Les fontes de semis apparaissent à la levée des haricots, sous forme de manques de pieds plus ou moins importants et de flétrissements de plantules. Sur le collet des plantes, on peut observer des zones allongées et humides qui se transforment en nécroses rougeâtres, et l’absence de racines secondaires. Ces symptômes sont dus à des champignons du sol, essentiellement des Pythium.

Tous les facteurs qui allongent la phase de levée sont favorables aux fontes de semis, notamment les semis en sol froid et humide, et les terrains lourds ou compactés.

Moyens de lutte :

  • Utiliser des semences traitées contre les champignons du sol et la mouche des semis, dont les blessures sur racines créent des portes d’entrée.
  • Eviter les semis trop précoces (froid et humidité).
  • Favoriser une levée rapide et vigoureuse : préparation de sol aérée, semences de bonne faculté germinative, semis pas trop profond.
  • Limiter les arrosages en début de cycle.


Fusariose du collet ou «Maladie du pied»

La fusariose du collet se traduit par un blocage de la croissance des haricots et un jaunissement du feuillage, pouvant entraîner des pertes de pied. Les c ontaminations, souvent précoces, apparaissent en foyers. S ur le collet des plantes, on distingue des lésions rougeâtres puis noires, qui provoquent le dessèchement des racines et peuvent faire éclater le pivot. Cette maladie est due à deux champignons du sol souvent associés : Fusarium solani, l’agent principal, et Thielaviopsis basicola. Elle se développe principalement en conditions de forte humidité du sol (stagnation d'eau qui asphyxie temporairement le système racinaire) . Elle est a ggravée par un stress herbicide, insecticide ou climatique . Les semis profonds, induisant une levée lente, et la richesse du sol en azote, favorisent également la maladie.
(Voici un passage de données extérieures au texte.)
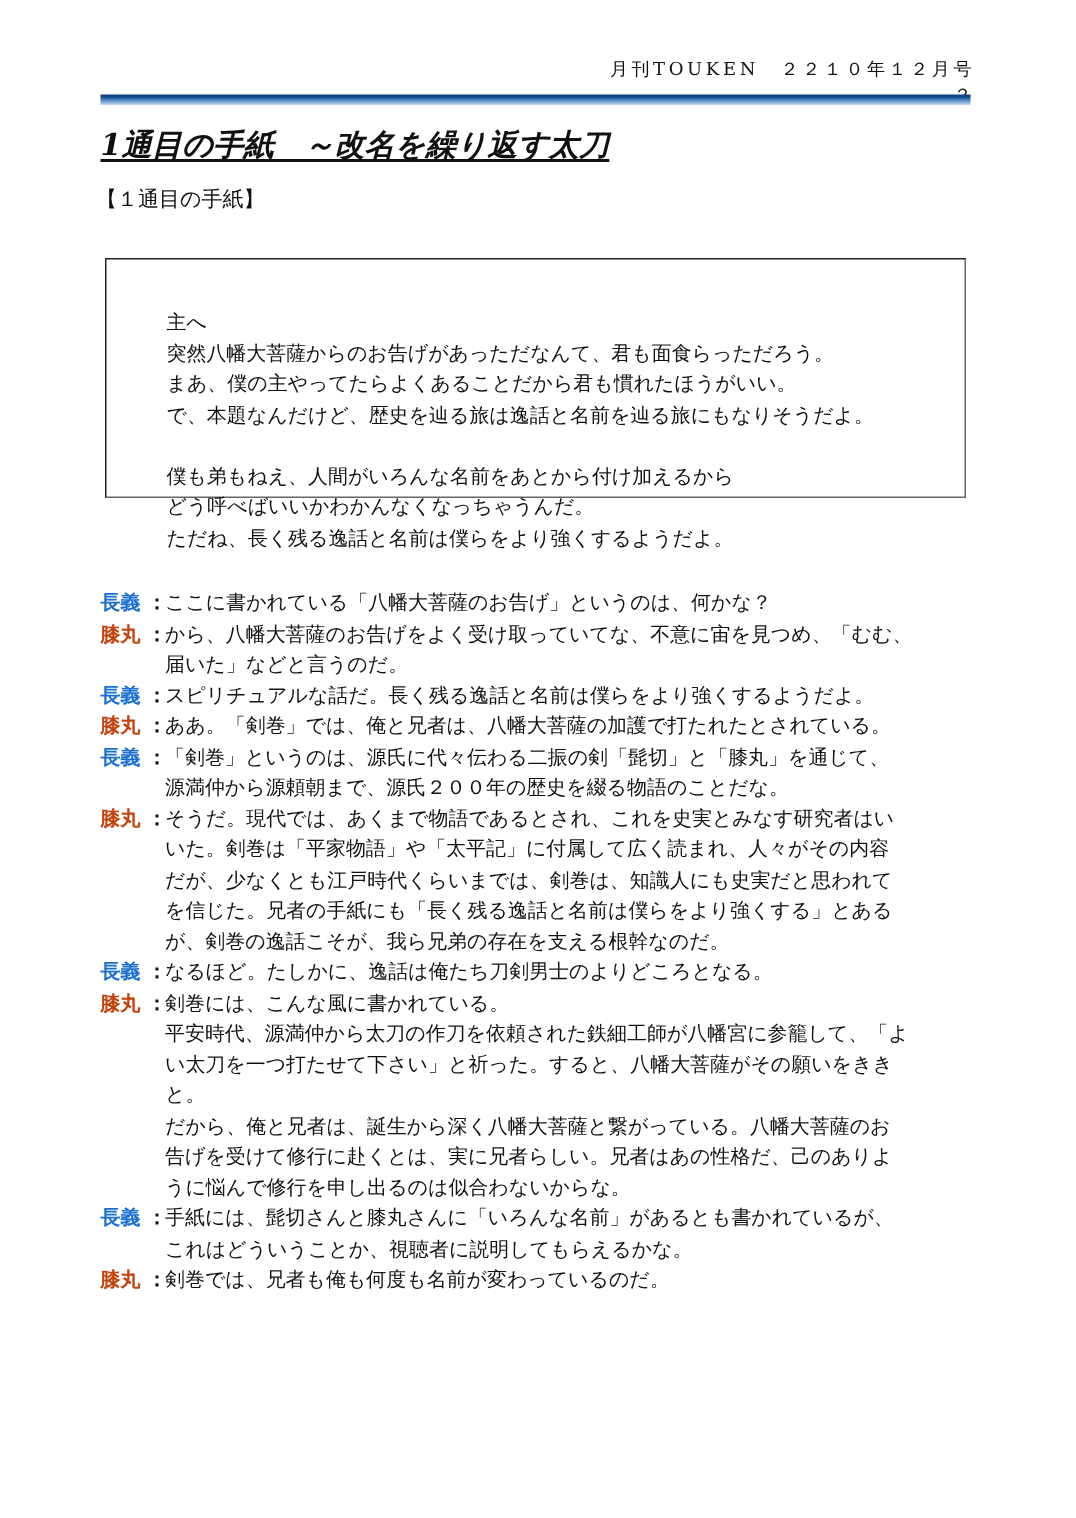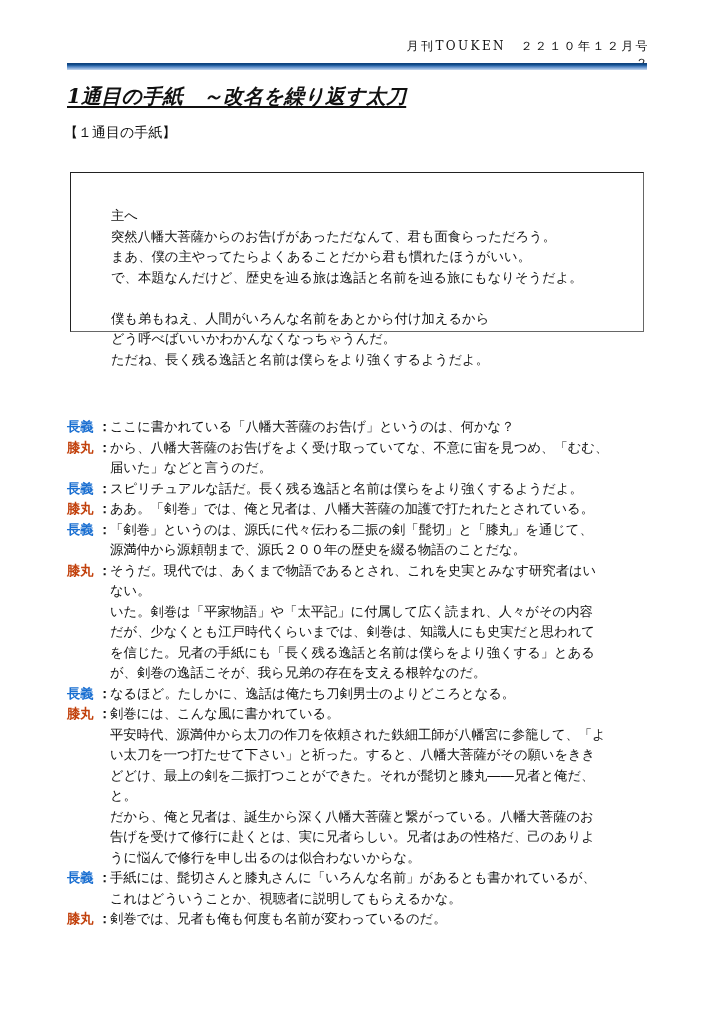--- a/index.html
+++ b/index.html
@@ -39,7 +39,7 @@
   .letter-line { white-space: pre; height: 20.5px; }
   .dialogue {
     position: absolute; top: 393px; left: 67px; width: 600px;
-    font-family: "DejaVu Sans", sans-serif; font-size: 13.3px; line-height: 20.5px; margin-top: 24px;
+    font-family: "DejaVu Sans", sans-serif; font-size: 13.3px; line-height: 20.5px;
   }
   .turn { display: flex; }
   .speaker { width: 31px; font-weight: bold; flex: none; }

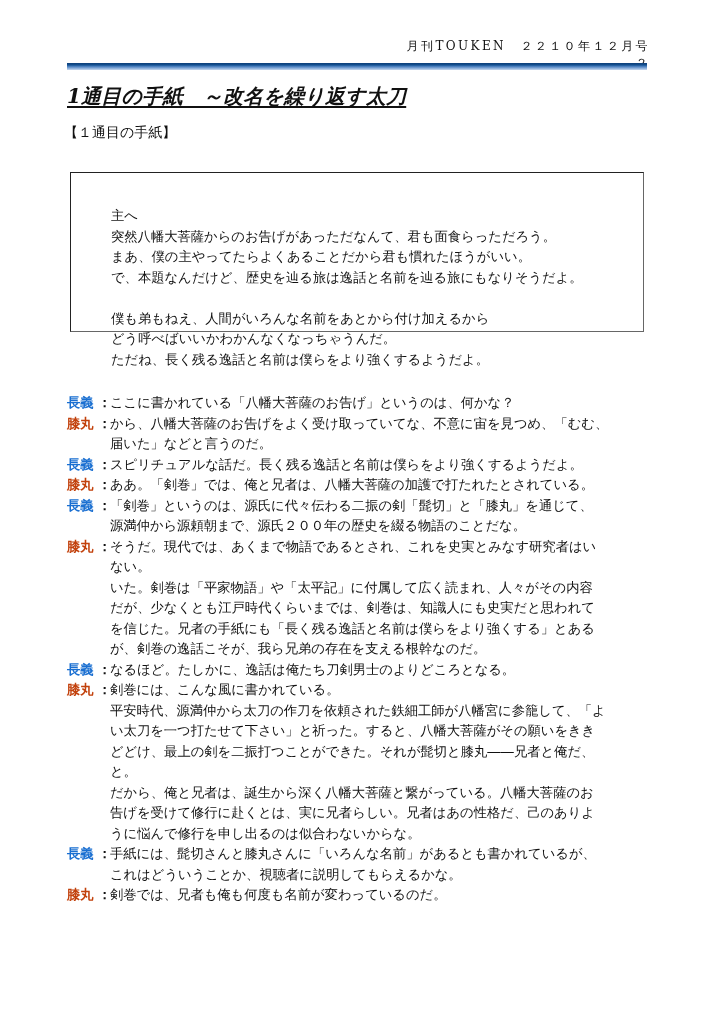--- a/index.html
+++ b/index.html
@@ -114,7 +114,6 @@
       <span class="colon">：</span>
       <div class="lines">
         <div class="line">そうだ。現代では、あくまで物語であるとされ、これを史実とみなす研究者はい</div>
-        <div class="line">ない。</div>
         <div class="line">いた。剣巻は「平家物語」や「太平記」に付属して広く読まれ、人々がその内容</div>
         <div class="line">だが、少なくとも江戸時代くらいまでは、剣巻は、知識人にも史実だと思われて</div>
         <div class="line">を信じた。兄者の手紙にも「長く残る逸話と名前は僕らをより強くする」とある</div>

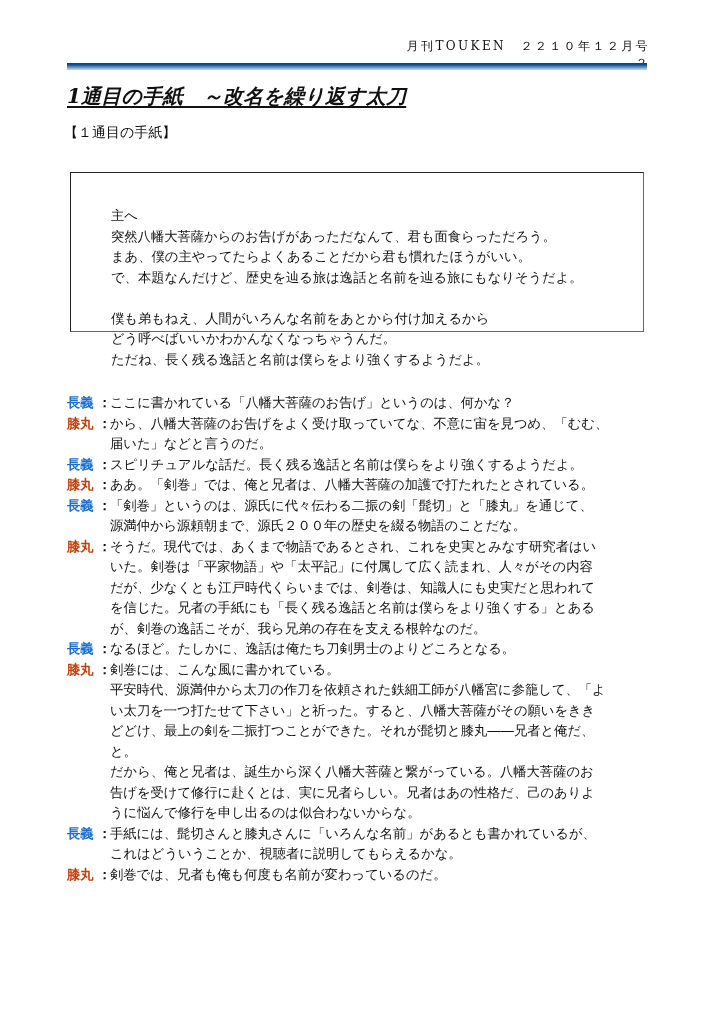--- a/index.html
+++ b/index.html
@@ -134,7 +134,6 @@
         <div class="line">剣巻には、こんな風に書かれている。</div>
         <div class="line">平安時代、源満仲から太刀の作刀を依頼された鉄細工師が八幡宮に参籠して、「よ</div>
         <div class="line">い太刀を一つ打たせて下さい」と祈った。すると、八幡大菩薩がその願いをきき</div>
-        <div class="line">どどけ、最上の剣を二振打つことができた。それが髭切と膝丸――兄者と俺だ、</div>
         <div class="line">と。</div>
         <div class="line">だから、俺と兄者は、誕生から深く八幡大菩薩と繋がっている。八幡大菩薩のお</div>
         <div class="line">告げを受けて修行に赴くとは、実に兄者らしい。兄者はあの性格だ、己のありよ</div>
Ces attaques provoquent des chutes de rendement liées aux pertes de pieds, à l'étalement de la floraison et aux difficultés de récolte (arrachage des pieds). Elles sont relativement fréquentes dans les bassins de production anciens.

Moyens de lutte :

  • Les précédents légumineuses multiplient le potentiel infectieux. Allonger la rotation et inclure des espèces non hôtes (maïs, graminées...).
  • Eviter les sols compactés et asphyxiants, ainsi que les tassements lors de la préparation de sol.
  • Ne pas semer trop profondément.
  • Raisonner les apports azotés.
  • Evaluer les risques par un test de sol avant la culture de haricot, réalisé chaque hiver par l’UNILET.

 

Rhizoctone brun

Le rhizoctone brun est une maladie qui s’exprime principalement dans le Sud-Ouest. Elle est due à un champignon du sol, Rhizoctonia solani, qui peut s’attaquer à tous les stades du haricot. Ce pathogène engendre des fontes de semis en cas d’attaques précoces, et le flétrissement des plantes par foyers, lorsqu’il se manifeste plus tardivement. Sur le collet des haricots, on observe des lésions en forme de chancres brun-rouge. Dans les cas graves, un manchon nécrosé réduit le diamètre du collet et conduit à la mort des plantes.
Tous les facteurs qui allongent la phase de levée favorisent l’expression des symptômes, de même que des températures élevées, une humidité excessive, et le tassement du sol. Les doubles cultures de haricot accroissent aussi le risque d’attaque.
Le rhizoctone est un champignon polyphage qui se développe sur de nombreuses cultures (maïs, betterave, tomate, crucifères, légumineuses...) et dans des contextes très diversifiés. Il est souvent associé à Fusarium solani.

Moyens de lutte :

  • Eviter les semis profonds en périodes très chaudes, les doubles cultures de haricot.
  • Eviter la succession de cultures sensibles (haricot, maïs, choux, betterave).
  • Aérer le sol, éviter les compactages.
  • Introduire des céréales à paille dans la rotation.